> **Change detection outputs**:

::::::::

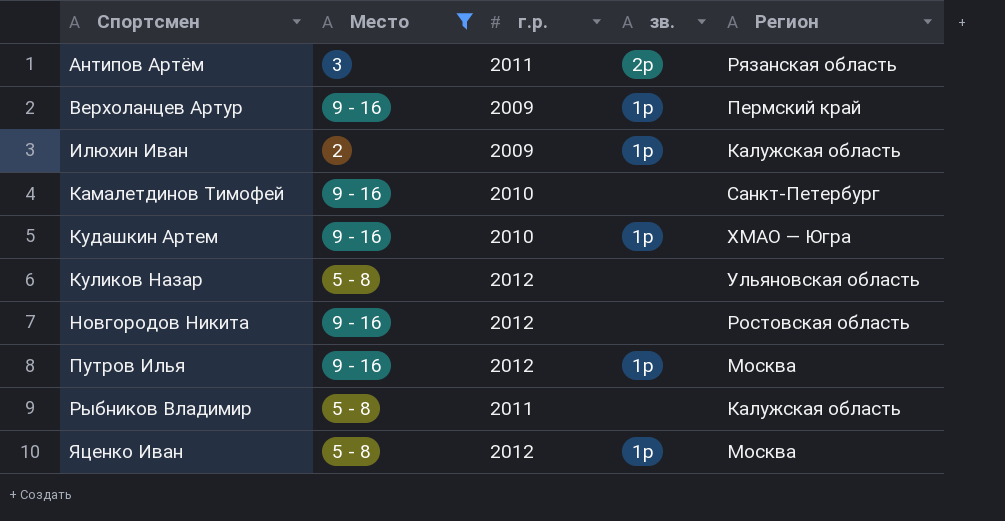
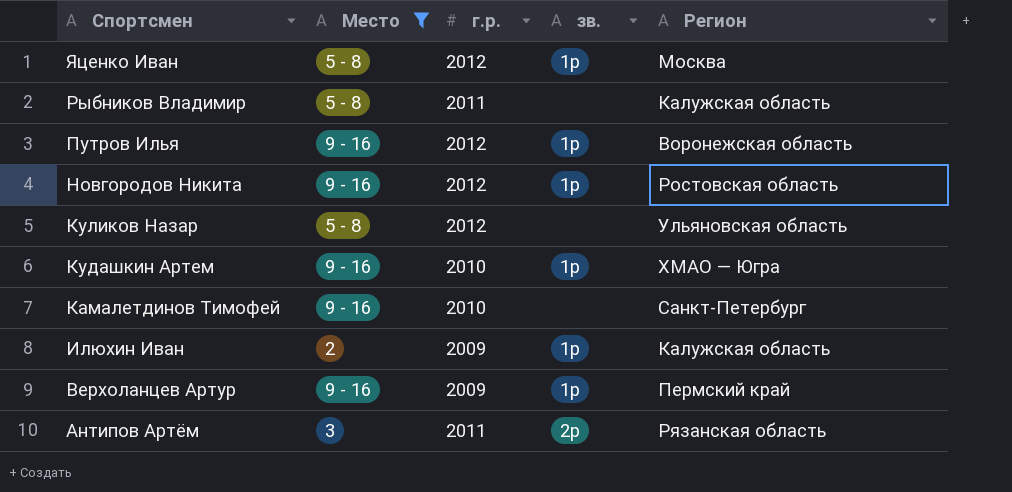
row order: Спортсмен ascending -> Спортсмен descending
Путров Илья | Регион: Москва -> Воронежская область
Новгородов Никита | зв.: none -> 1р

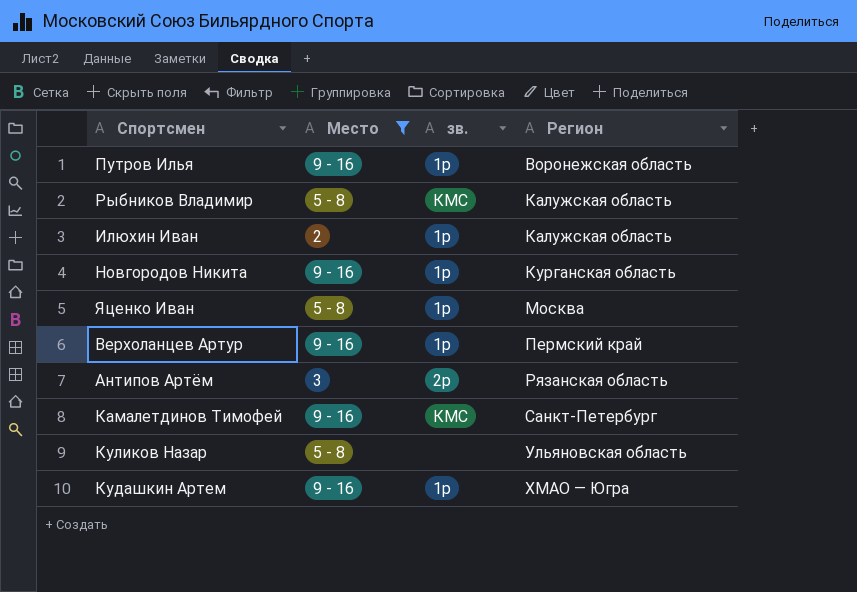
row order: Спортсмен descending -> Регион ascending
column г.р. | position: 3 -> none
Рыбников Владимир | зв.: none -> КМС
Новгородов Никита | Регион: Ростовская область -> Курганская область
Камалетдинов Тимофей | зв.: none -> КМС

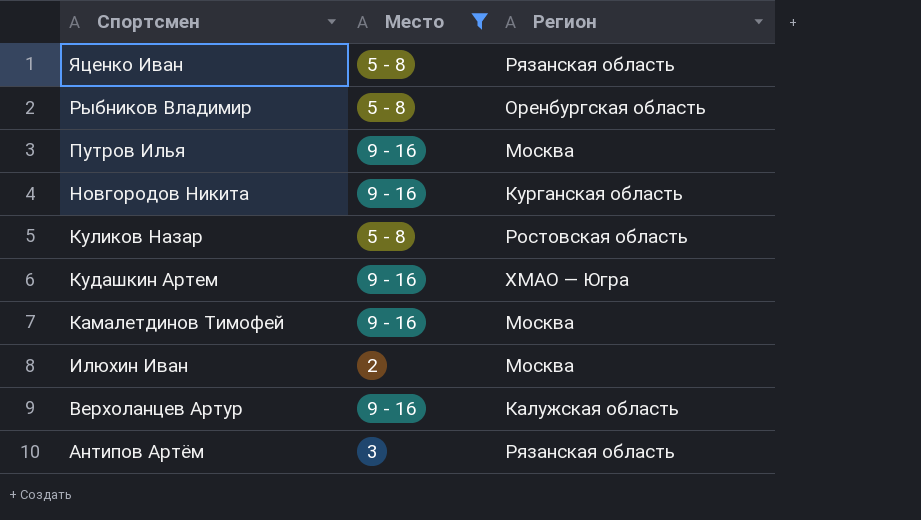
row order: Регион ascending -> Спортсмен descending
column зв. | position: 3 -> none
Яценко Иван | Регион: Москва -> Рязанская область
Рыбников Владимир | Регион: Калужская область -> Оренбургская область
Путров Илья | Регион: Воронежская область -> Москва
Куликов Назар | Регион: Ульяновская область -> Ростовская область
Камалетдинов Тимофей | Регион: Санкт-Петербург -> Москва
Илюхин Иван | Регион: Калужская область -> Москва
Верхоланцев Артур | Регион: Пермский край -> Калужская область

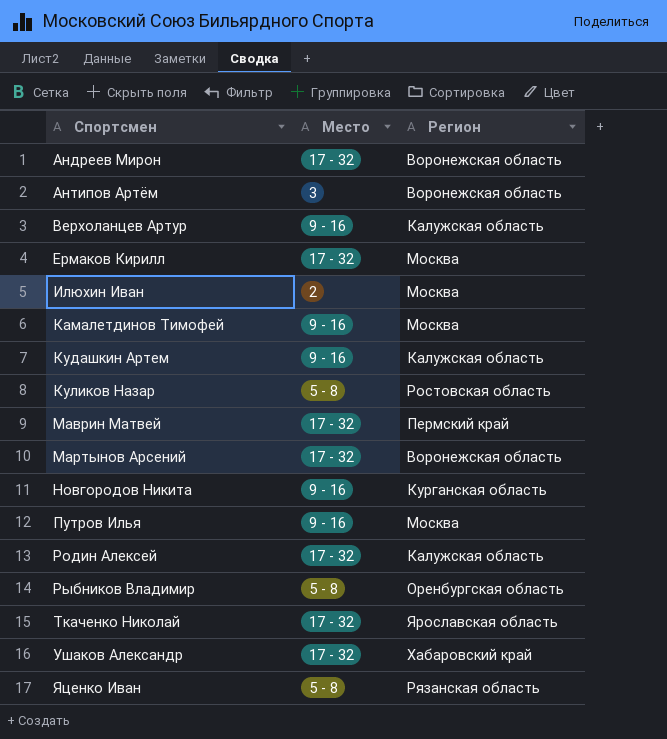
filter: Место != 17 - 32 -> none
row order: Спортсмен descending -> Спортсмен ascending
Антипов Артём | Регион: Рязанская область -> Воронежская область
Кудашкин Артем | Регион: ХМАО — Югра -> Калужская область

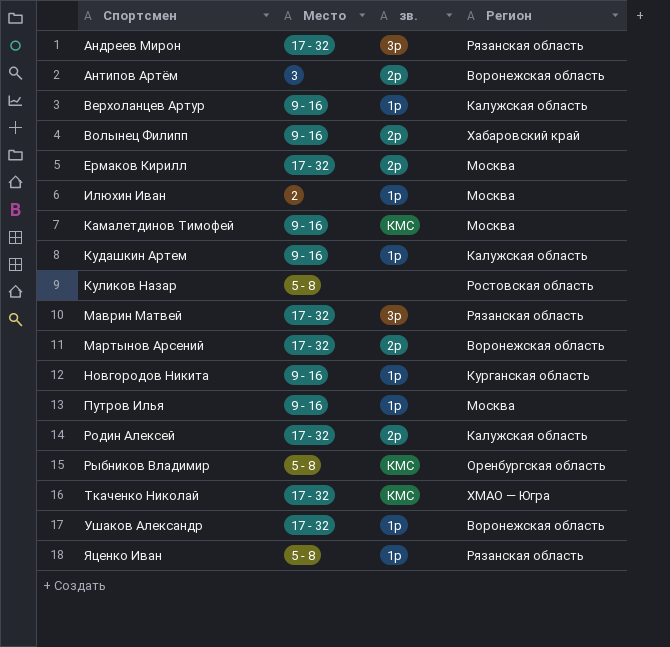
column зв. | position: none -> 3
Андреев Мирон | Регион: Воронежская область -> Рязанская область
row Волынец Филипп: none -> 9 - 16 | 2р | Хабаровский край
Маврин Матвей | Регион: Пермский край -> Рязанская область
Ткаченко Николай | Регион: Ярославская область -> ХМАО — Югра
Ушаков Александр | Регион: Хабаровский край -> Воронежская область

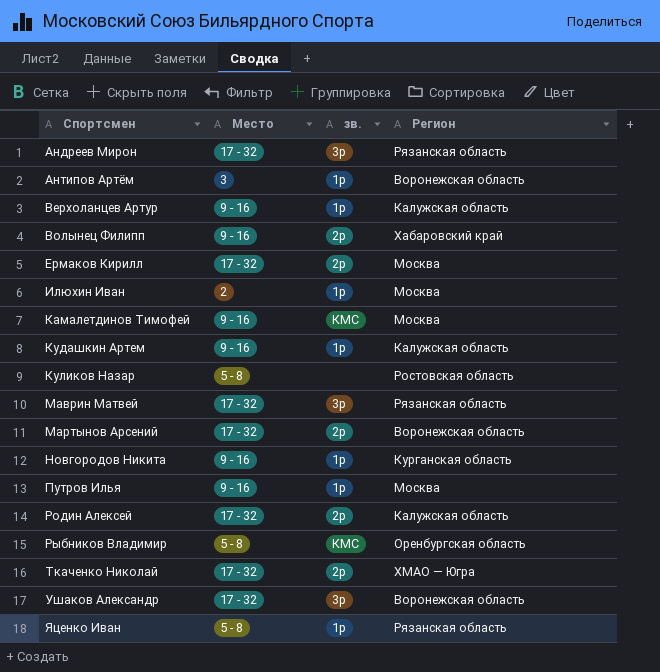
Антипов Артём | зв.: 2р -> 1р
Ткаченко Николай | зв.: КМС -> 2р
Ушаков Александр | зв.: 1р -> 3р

::::::::

> **WORK ITEM**:
Bring together all lines in the records where the word "Югра" is found.

> **RESPONSE FOR THIS EXERCISE**:
Кудашкин Артем | Регион: ХМАО — Югра -> Калужская область
Ткаченко Николай | Регион: Ярославская область -> ХМАО — Югра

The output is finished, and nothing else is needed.